Steph took a sharp breath. “I’m so sorry … everyone thought …”

Maeva shook her head, not caring what the graduating class thought of Michael. “He’s dead.”

“Were you there?”

Maeva felt a wave of tears in her eyes and she let out a pip, holding her hand to her mouth. “I was holding his hand.…” she scarcely whispered, tears streaming down her cheeks.

“Holy shit. Can you drive? I can come pick you up. Where are you? We’ll have a sleep over. God, I’m so sorry … I didn’t know—I would have been there. I feel like such a selfish bitch … Maeva?”

“No.”

“No?” Steph seemed offended.

Maeva blinked. She didn’t want ice cream and girly movies and Steph’s mom checking on her, calling Grace. She didn’t want superficial pity and fake friendship on the worst night of her life. All she wanted was Rob, she wanted to curl up beside him and let him stroke her hair and tell her it would be okay. She wouldn’t believe it if he didn’t say it. He was the only one she trusted.

“I have a friend in Thunder Bay …”

“No. No! You are not driving to Thunder Bay tonight. I’ll be there in five, give me five okay?”

Maeva hiccupped as tears came down like a monsoon. “I’m not coming back, Steph. Tell everyone I’m sorry.” She hung up and laid her head on the steering wheel trying not to feel like her arms were spaghetti and her legs were rubber and her insides were mush. She didn’t think she could hurt so much.

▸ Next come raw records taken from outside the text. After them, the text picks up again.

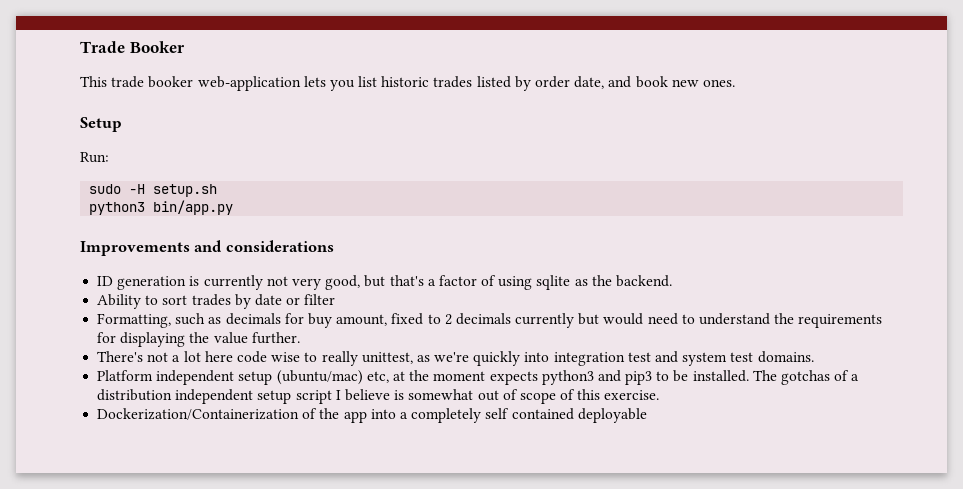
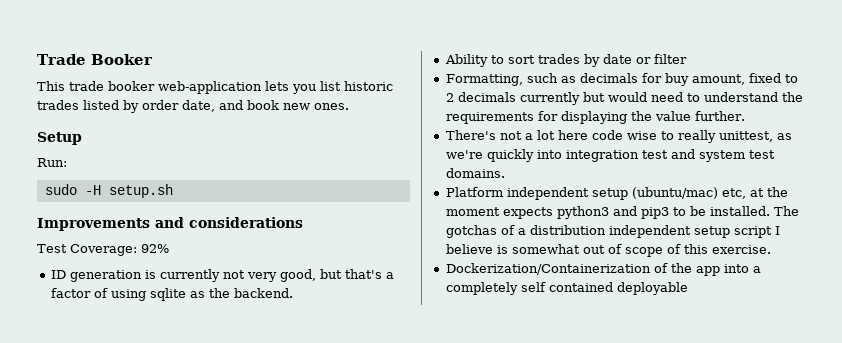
[89,200,234,215] // python3 bin/app.py -> (173, 191) none
(334, 246) none -> [37,244,169,256] // Test Coverage: 92%

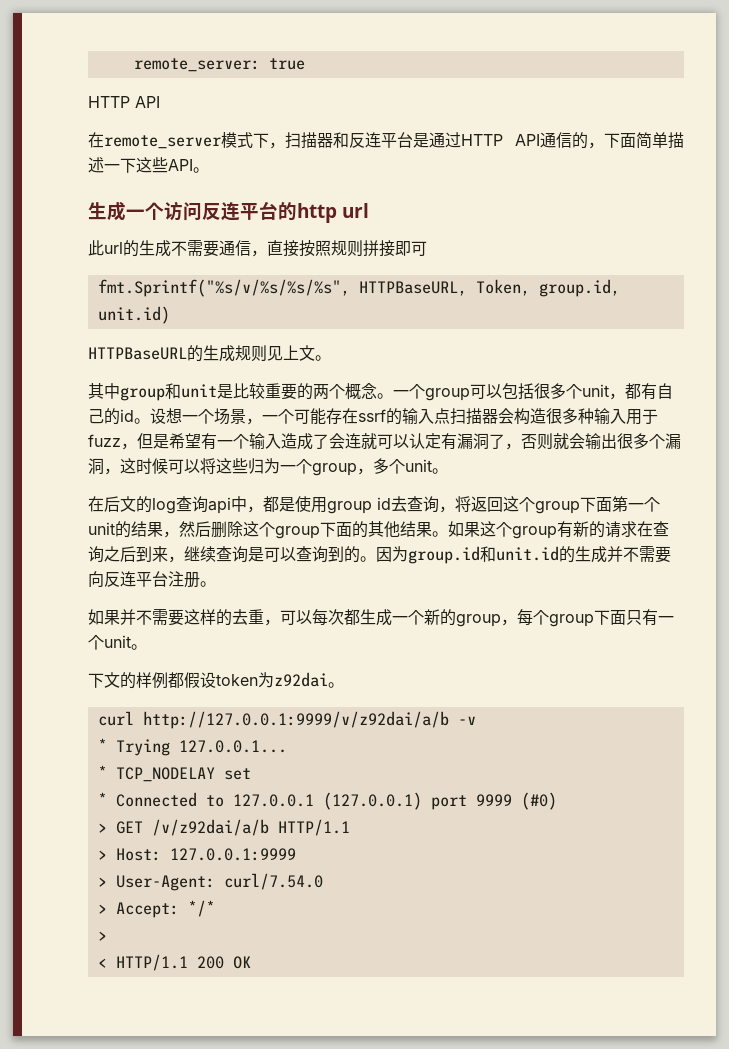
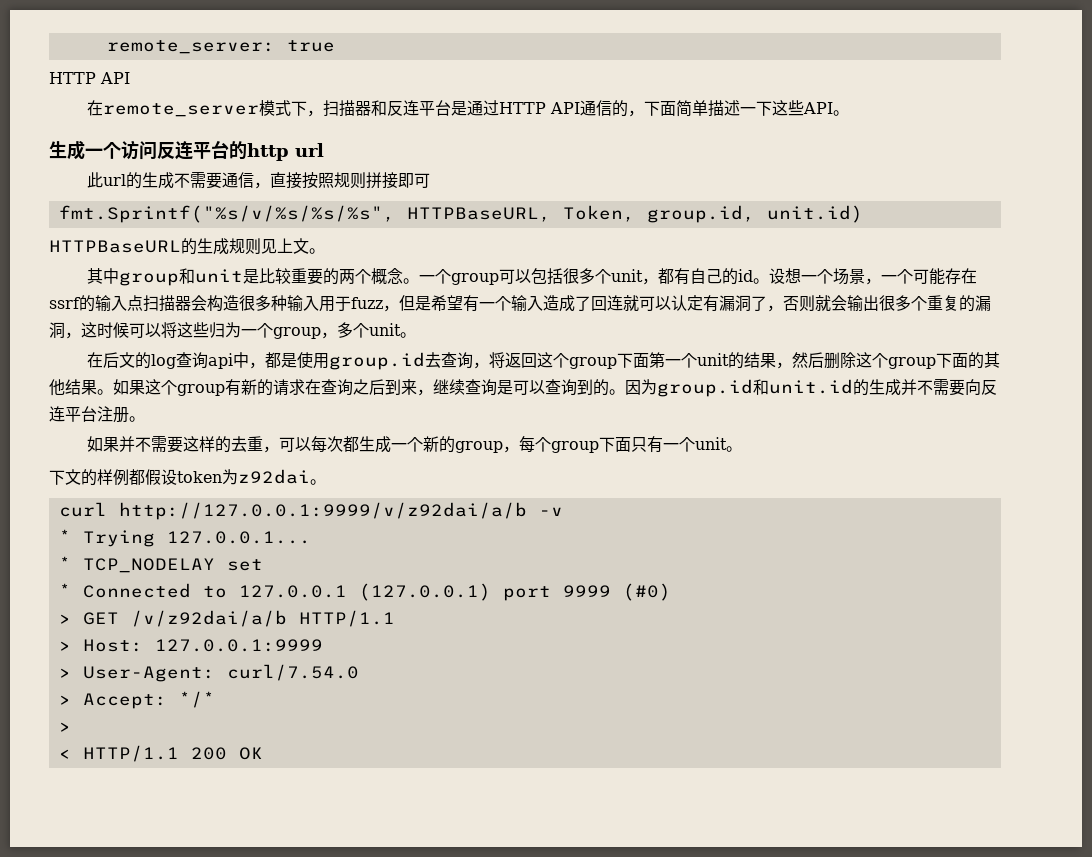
[329,433,345,449] 会 -> [591,296,607,311] 回
(665, 441) none -> [927,295,975,312] 重复的
[327,497,391,514] group id -> [329,352,426,370] group.id

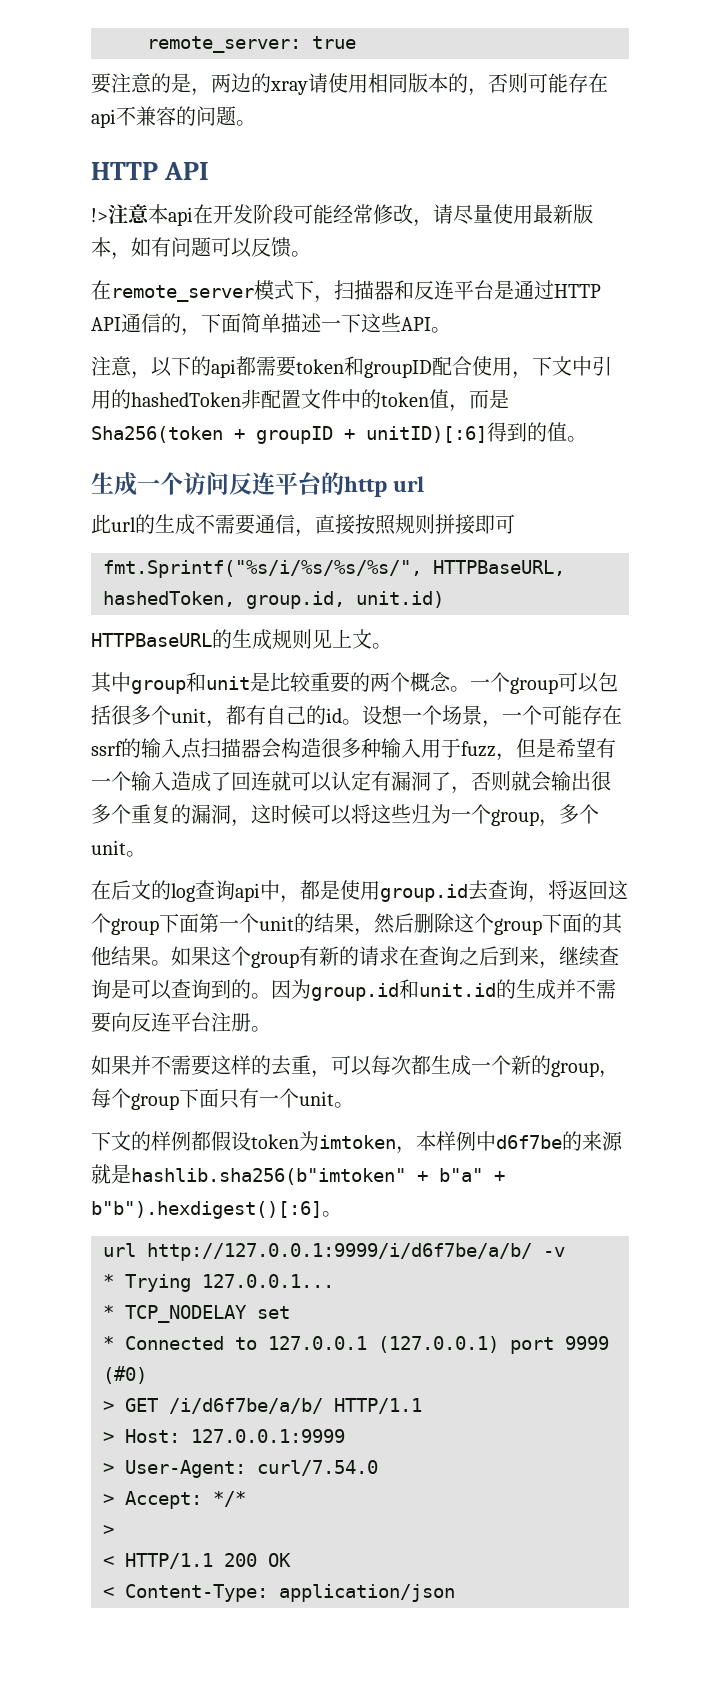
[49,72,130,84] HTTP API -> [91,73,608,96] [91,106,256,128] [91,162,210,180] [91,204,593,227] [91,237,311,260] 要注意的是，两边的xray请使用相同版本的，否则可能存在api不兼容的问题。 // HTTP API // !>注意本api在开发阶段可能经常修改，请尽量使用最新版本，如有问题可以反馈。
(850, 113) none -> [91,356,612,379] [91,389,509,412] [91,422,587,444] // 注意，以下的api都需要token和groupID配合使用，下文中引用的hashedToken非配置文件中的token值，而是Sha256(token + groupID + unitID)[:6]得到的值。
[58,205,635,223] fmt.Sprintf("%s/v/%s/%s/%s", HTTPBaseURL, Token, -> [103,560,565,578] [103,591,235,607] fmt.Sprintf("%s/i/%s/%s/%s/", HTTPBaseURL, hashedToken,
[238,469,326,485] [58,502,527,520] z92dai。 // curl http://127.0.0.1:9999/v/z92dai/a/b -> [319,1131,623,1154] [91,1164,505,1185] [91,1201,342,1219] [103,1243,532,1261] imtoken，本样例中d6f7be的来源就是hashlib.sha256(b"imtoken" + b"a" + b"b").hexdigest()[:6]。 // url http://127.0.0.1:9999/i/d6f7be/a/b/
[130,610,287,627] /v/z92dai/a/b -> [169,1398,323,1414] /i/d6f7be/a/b/
(263, 753) none -> [103,1584,455,1602] // < Content-Type: application/json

She wiped her eyes and dialed Tom. It went straight to voicemail and she tossed the phone on the backseat and drove. She flicked the brights on when she left city limits, nothing but dotted yellow lines, shale sheets of rock, lakes and forests around her. Her phone buzzed like a fucking bumblebee and she did her best to ignore all the little zings rippling through her. She shoved the cassette into the deck, soothing sounds of Ani DiFranco filling the Sundance. Her eyelids drooped, fatigue setting in. She veered over yellow lines and back again, then over white lines, hitting ruts on the shoulder, jolting her awake. He told her to go to Thunder Bay; it was the last thing he said. She wasn’t going to stay knowing she wasn’t safe, knowing that despite his best effort to protect her he failed.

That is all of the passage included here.